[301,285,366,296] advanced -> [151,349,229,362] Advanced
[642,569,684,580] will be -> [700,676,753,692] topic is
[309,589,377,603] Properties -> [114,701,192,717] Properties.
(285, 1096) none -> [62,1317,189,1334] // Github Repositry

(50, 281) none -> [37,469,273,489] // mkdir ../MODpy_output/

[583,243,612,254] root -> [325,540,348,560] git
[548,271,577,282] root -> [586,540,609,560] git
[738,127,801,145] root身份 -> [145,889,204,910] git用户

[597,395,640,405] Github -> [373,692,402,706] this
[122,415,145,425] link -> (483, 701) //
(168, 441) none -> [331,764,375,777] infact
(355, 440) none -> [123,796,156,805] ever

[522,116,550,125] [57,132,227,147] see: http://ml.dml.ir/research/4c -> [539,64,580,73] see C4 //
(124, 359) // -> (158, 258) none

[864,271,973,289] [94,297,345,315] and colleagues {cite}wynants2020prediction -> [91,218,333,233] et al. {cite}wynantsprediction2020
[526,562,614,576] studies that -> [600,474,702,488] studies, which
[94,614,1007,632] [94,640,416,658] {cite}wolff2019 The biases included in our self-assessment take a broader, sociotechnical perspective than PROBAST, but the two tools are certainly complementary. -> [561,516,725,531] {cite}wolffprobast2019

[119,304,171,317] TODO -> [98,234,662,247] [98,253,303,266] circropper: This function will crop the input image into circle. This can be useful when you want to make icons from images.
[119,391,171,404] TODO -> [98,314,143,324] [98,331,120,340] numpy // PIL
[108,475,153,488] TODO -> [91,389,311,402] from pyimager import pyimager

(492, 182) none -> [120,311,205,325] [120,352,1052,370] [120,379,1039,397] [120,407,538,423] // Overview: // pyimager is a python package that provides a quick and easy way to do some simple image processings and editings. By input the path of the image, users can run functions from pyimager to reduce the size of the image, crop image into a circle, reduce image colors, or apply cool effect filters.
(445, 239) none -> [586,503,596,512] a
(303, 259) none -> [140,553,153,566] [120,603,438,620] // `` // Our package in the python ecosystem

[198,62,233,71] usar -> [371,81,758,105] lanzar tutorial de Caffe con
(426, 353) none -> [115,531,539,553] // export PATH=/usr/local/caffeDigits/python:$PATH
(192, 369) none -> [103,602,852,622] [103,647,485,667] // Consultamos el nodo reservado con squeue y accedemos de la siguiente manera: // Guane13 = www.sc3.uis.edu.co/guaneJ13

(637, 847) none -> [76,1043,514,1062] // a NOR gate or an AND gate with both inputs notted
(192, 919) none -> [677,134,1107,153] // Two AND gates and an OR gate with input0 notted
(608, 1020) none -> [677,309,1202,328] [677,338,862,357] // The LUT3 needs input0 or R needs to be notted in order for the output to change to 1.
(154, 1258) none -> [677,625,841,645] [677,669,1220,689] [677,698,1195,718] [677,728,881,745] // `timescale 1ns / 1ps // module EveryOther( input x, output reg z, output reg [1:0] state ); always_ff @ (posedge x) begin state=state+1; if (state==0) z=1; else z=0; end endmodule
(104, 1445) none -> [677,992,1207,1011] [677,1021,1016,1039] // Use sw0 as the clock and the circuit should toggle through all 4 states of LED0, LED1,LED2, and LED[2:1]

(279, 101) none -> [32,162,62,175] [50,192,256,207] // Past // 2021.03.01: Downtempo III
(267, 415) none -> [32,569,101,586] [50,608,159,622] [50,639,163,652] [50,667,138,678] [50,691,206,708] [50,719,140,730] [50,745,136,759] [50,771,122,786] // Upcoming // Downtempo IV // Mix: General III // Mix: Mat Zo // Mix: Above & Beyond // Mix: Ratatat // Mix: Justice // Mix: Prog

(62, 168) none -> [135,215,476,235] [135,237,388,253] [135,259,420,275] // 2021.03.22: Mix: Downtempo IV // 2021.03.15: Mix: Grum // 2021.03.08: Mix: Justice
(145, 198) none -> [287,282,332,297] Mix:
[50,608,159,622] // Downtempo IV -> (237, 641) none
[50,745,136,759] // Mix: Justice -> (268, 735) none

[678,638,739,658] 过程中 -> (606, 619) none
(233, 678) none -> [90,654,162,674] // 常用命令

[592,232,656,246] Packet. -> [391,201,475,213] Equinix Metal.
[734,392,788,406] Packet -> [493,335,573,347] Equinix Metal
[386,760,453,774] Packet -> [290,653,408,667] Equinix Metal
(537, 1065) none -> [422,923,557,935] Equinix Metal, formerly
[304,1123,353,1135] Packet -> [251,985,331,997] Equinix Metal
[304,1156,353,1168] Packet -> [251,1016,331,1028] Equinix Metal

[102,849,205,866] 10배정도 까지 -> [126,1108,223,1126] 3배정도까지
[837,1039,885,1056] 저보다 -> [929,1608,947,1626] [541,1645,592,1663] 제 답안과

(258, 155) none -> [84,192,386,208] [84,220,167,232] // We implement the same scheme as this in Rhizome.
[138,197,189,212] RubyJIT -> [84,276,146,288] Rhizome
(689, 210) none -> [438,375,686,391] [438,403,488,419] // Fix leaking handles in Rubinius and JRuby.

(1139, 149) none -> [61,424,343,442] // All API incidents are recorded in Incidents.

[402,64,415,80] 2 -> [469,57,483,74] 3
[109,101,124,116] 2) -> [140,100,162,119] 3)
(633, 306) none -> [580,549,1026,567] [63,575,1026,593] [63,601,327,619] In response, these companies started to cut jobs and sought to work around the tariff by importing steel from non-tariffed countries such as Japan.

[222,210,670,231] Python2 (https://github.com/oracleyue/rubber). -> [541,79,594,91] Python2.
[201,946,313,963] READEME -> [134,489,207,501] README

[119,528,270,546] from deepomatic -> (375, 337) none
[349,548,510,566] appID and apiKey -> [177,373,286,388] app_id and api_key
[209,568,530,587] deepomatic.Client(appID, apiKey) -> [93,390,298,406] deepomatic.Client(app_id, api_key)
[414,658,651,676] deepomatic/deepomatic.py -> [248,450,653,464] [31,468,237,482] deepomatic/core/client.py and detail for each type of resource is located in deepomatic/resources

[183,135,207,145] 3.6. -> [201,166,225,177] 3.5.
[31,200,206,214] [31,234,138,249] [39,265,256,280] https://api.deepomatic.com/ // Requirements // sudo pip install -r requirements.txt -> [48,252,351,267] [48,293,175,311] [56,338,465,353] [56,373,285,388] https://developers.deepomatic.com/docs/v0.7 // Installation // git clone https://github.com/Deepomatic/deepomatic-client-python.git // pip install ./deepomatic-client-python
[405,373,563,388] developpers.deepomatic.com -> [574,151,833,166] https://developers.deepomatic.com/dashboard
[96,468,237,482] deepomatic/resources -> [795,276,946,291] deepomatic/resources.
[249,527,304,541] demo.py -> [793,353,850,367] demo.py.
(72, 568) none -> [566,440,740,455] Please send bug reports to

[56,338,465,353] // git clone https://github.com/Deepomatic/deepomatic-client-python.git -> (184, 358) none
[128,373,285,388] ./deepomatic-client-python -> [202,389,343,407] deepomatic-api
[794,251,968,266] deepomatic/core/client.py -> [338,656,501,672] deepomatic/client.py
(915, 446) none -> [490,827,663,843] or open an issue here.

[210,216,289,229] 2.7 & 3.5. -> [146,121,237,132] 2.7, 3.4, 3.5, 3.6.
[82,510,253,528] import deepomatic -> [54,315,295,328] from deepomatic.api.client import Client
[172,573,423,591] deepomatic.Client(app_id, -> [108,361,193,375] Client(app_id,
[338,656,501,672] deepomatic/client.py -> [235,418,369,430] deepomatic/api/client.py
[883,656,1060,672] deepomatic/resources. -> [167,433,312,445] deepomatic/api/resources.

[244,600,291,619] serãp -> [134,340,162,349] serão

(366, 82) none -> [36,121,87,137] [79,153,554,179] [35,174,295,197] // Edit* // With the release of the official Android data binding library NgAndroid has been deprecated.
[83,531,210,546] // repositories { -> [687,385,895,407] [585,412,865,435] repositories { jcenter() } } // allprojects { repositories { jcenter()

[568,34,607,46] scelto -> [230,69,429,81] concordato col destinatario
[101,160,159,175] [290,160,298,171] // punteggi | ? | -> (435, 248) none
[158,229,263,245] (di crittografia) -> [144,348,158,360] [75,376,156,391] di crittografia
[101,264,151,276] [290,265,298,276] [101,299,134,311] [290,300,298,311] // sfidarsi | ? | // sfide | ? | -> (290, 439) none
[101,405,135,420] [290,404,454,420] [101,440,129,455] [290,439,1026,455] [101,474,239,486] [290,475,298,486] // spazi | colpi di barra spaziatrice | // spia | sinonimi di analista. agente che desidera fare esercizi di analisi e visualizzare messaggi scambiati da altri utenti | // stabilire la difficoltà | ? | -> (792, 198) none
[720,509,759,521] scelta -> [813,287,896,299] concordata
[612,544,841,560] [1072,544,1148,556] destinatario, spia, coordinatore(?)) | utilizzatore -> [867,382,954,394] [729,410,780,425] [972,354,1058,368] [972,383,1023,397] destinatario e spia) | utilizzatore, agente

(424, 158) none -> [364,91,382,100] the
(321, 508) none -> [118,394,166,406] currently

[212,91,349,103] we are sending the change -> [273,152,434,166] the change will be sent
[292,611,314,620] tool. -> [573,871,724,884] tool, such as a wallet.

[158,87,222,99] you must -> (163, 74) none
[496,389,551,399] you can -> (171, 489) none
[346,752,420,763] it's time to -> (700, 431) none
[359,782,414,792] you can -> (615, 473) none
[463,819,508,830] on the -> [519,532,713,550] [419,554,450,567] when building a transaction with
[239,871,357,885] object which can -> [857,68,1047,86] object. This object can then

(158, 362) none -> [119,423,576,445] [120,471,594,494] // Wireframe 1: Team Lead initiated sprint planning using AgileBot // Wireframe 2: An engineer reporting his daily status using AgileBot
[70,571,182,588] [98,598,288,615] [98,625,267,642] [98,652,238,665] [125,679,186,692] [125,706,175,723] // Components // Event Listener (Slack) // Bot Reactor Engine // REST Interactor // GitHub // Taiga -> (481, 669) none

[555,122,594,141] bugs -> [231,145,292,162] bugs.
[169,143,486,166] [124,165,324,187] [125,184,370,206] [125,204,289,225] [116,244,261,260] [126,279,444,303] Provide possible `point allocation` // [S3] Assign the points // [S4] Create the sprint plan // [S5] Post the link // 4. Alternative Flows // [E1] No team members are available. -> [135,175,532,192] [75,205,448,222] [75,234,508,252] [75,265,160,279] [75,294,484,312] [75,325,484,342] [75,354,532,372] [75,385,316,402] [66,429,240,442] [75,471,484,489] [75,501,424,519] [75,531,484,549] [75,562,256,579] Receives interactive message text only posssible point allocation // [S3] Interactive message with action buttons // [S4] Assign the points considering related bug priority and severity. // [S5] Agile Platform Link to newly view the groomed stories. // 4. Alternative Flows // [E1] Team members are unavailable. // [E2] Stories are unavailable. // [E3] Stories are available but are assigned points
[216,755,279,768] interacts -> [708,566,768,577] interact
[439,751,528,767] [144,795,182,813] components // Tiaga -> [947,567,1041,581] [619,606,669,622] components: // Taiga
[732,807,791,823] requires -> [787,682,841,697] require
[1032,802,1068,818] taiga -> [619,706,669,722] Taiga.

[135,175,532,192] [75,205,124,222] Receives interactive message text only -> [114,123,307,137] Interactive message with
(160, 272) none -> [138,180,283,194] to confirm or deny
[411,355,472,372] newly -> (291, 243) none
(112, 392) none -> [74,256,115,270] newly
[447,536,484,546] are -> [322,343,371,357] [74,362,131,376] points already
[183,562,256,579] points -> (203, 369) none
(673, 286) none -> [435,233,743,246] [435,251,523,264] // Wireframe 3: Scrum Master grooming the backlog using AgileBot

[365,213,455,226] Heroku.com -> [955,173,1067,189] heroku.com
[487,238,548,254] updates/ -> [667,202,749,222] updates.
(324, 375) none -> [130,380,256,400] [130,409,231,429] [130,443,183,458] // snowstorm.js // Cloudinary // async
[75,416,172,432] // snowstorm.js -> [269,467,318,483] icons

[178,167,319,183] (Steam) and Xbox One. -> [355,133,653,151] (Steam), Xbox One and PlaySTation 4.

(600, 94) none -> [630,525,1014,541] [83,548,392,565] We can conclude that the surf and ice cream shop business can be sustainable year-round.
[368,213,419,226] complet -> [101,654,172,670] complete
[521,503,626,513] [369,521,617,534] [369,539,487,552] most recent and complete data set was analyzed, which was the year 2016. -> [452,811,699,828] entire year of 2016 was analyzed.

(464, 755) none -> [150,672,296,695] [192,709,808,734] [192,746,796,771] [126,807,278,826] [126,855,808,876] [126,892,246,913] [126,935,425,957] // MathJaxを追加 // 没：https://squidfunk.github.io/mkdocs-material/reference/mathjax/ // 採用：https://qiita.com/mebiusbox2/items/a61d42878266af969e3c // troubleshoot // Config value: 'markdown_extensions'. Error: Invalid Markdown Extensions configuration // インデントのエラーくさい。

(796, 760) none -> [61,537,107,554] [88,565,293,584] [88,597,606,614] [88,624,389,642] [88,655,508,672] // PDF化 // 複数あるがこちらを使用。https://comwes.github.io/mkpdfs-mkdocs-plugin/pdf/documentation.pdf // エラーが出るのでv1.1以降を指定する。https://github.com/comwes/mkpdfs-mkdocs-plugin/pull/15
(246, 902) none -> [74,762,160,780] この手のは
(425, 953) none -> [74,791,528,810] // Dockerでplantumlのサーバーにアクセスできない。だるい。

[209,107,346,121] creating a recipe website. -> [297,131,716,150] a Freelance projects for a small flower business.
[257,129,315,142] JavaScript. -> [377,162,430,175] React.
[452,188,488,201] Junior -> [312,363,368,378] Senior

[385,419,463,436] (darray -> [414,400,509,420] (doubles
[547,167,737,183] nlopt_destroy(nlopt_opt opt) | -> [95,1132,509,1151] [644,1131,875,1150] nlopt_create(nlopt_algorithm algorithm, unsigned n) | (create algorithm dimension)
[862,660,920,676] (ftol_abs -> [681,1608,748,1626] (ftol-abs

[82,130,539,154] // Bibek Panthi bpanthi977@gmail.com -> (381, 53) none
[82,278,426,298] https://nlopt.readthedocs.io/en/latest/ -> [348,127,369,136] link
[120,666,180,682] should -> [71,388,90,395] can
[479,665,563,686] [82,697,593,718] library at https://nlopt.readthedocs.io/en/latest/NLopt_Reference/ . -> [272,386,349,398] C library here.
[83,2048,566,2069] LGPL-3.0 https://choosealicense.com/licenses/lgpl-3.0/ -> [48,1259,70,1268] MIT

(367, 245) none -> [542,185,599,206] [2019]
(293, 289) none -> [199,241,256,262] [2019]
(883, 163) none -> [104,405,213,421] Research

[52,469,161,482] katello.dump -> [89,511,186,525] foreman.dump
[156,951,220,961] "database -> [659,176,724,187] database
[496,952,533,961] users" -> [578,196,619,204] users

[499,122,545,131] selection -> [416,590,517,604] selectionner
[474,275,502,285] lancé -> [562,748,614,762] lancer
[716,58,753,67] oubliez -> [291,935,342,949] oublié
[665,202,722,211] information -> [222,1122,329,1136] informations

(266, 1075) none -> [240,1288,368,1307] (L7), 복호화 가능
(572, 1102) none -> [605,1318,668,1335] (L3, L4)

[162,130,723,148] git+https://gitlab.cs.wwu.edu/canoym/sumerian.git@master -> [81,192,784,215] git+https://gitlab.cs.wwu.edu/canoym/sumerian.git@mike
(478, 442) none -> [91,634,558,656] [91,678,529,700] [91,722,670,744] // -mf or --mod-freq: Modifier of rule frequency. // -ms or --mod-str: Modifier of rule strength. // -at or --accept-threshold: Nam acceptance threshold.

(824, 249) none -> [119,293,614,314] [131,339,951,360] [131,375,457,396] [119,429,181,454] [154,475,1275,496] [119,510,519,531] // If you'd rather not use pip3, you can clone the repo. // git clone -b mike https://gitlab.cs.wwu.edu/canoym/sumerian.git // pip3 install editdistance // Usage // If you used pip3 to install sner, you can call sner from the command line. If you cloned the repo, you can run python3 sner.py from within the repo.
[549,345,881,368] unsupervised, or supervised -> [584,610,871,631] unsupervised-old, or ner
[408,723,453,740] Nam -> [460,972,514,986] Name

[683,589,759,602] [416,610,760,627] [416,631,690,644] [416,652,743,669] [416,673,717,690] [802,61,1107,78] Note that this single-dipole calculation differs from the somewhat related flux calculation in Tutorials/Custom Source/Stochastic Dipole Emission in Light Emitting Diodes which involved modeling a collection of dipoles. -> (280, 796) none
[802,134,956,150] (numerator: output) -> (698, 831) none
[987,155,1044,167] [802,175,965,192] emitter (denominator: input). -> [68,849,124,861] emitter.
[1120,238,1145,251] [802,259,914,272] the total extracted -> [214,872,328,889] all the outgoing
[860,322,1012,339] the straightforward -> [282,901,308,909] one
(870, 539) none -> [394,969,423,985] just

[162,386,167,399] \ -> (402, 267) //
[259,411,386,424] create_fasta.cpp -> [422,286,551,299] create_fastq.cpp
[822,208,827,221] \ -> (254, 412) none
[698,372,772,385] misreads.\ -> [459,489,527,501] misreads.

EXERCISE >> Counting only lines with the word "apiKey" in them, say how many there are in the entries above, with no other words.

ANSWER TO THIS PROBLEM >> 2